In this article, a novel design of a 4-input all-optical XOR logic gate based on the principle of linear optics has been proposed. To design the proposed device, two-dimensional (2D) rods in air photonic crystal (PC) structure (where rods are arranged in a triangular lattice) has been chosen. A 340 mu m2 structure is taken where the radius of the silicon rods and the lattice constant of the structure have been selected as 120 nm and 600 nm respectively. To control the phase of the propagating optical waves through the waveguides, 3 Pi-phase shifters have been utilized within the waveguides. Plane-wave expansion (PWE) method and finite difference time domain (FDTD) algorithm have been utilized to analyze the energy band diagram of the basic structure and to observe the electric field propagation profile of the device respectively.
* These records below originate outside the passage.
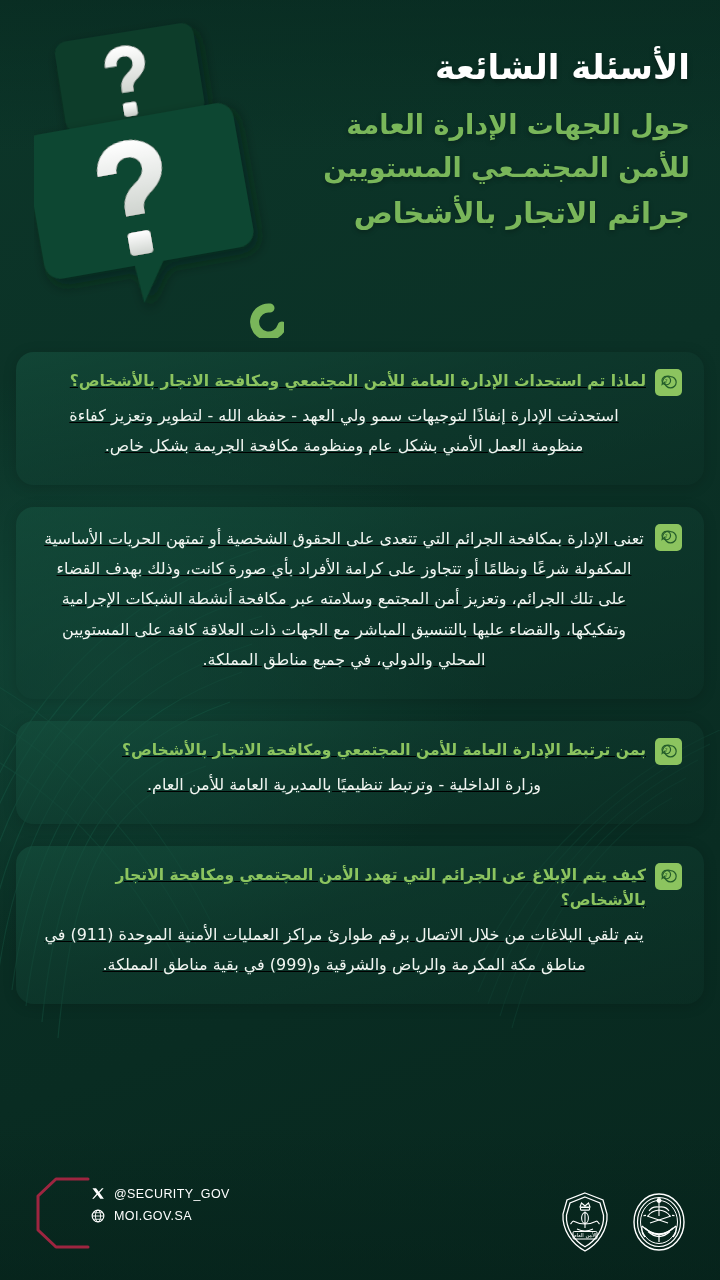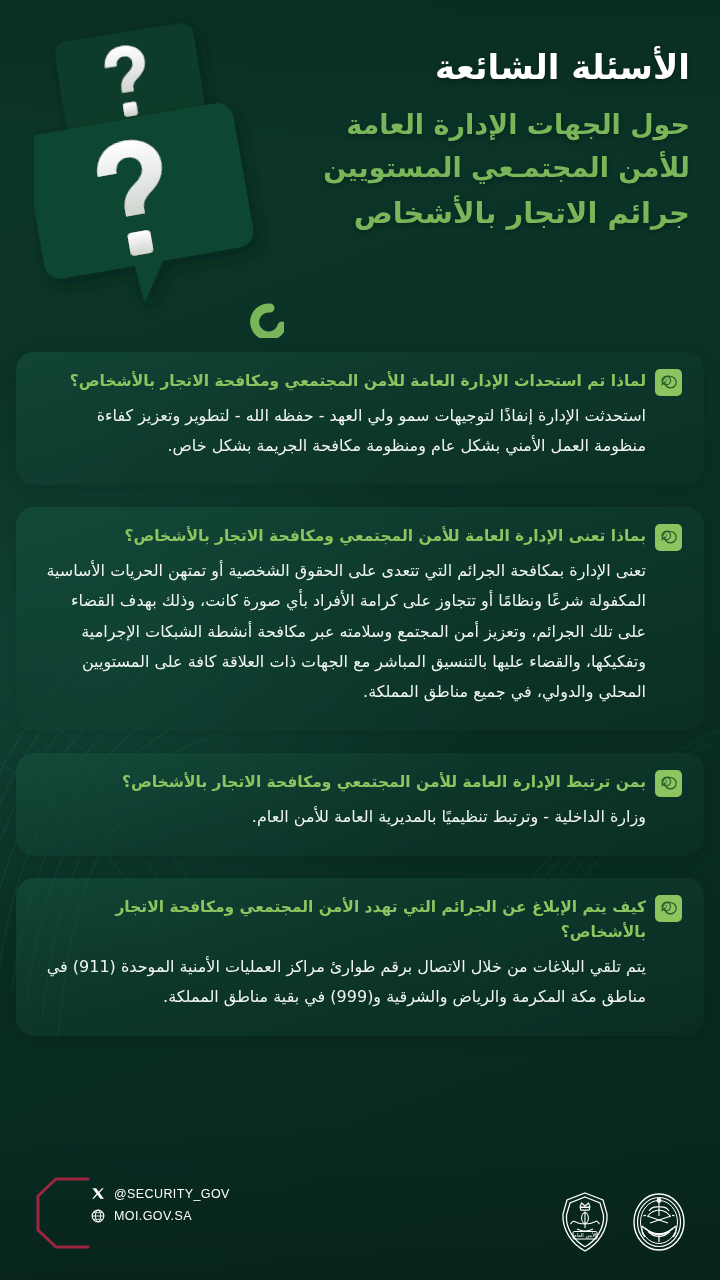--- a/index.html
+++ b/index.html
@@ -13,20 +13,21 @@
   #poster {
     position: relative;
     width: 720px;
     height: 1280px;
     overflow: hidden;
     background: #0c3328;
     background-image:
       radial-gradient(ellipse 560px 420px at 14% 52%, rgba(22,86,68,0.55) 0%, rgba(12,51,40,0) 70%),
       linear-gradient(160deg, #0c3629 0%, #0b3126 38%, #092c22 72%, #08271e 100%);
     direction: rtl;
+    text-decoration: underline;
   }
 
   
   .bg-arcs {
     position: absolute;
     left: -120px;
     top: 520px;
     width: 430px;
     height: 560px;
     pointer-events: none;
@@ -129,21 +130,21 @@
     line-height: 1.62;
     margin: 0 0 7px 0;
     text-align: right;
   }
   .a-text {
     color: #f2f6f2;
     font-size: 16px;
     font-weight: 400;
     line-height: 1.88;
     margin: 0;
-    text-align: right;
+    text-align: center;
   }
 
   
   .footer {
     position: absolute;
     left: 0;
     right: 0;
     bottom: 0;
     height: 132px;
   }
@@ -301,21 +302,20 @@
     </div>
 
     <div class="card">
       <span class="q-badge">
         <svg viewBox="0 0 24 24" xmlns="http://www.w3.org/2000/svg">
           <path d="M14.5,4.5 a7.2,7.2 0 1 1 -7.2,7.2 l-3.3,2.6 l0.7,-4.2 a7.2,7.2 0 0 1 9.8,-5.6 z" fill="none" stroke="#235c2a" stroke-width="1.5"></path>
           <circle cx="9.2" cy="9.6" r="5.4" fill="none" stroke="#235c2a" stroke-width="1.5"></circle>
           <text x="9.2" y="12.4" font-size="7" text-anchor="middle" fill="#235c2a" font-family="DejaVu Sans, sans-serif">?</text>
         </svg>
       </span>
-      <p class="q-text">بماذا تعنى الإدارة العامة للأمن المجتمعي ومكافحة الاتجار بالأشخاص؟</p>
       <p class="a-text">تعنى الإدارة بمكافحة الجرائم التي تتعدى على الحقوق الشخصية أو تمتهن الحريات الأساسية المكفولة شرعًا ونظامًا أو تتجاوز على كرامة الأفراد بأي صورة كانت، وذلك بهدف القضاء على تلك الجرائم، وتعزيز أمن المجتمع وسلامته عبر مكافحة أنشطة الشبكات الإجرامية وتفكيكها، والقضاء عليها بالتنسيق المباشر مع الجهات ذات العلاقة كافة على المستويين المحلي والدولي، في جميع مناطق المملكة.</p>
     </div>
 
     <div class="card">
       <span class="q-badge">
         <svg viewBox="0 0 24 24" xmlns="http://www.w3.org/2000/svg">
           <path d="M14.5,4.5 a7.2,7.2 0 1 1 -7.2,7.2 l-3.3,2.6 l0.7,-4.2 a7.2,7.2 0 0 1 9.8,-5.6 z" fill="none" stroke="#235c2a" stroke-width="1.5"></path>
           <circle cx="9.2" cy="9.6" r="5.4" fill="none" stroke="#235c2a" stroke-width="1.5"></circle>
           <text x="9.2" y="12.4" font-size="7" text-anchor="middle" fill="#235c2a" font-family="DejaVu Sans, sans-serif">?</text>
         </svg>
However, in the absence of optical nonlinearity, the proposed XOR gate has the ability to function in low-power input signals and provides a high response time of 0.57 picoseconds and a data rate of 660 Gbps (in the worst-case scenario). Moreover, the on-off contrast ratio of the proposed device has also been measured as 14.84 dB. Owing to its simple structural design and high-performance metrics altogether proves the proposed device is suitable as a component of future optical arithmetic and logic units (ALUs).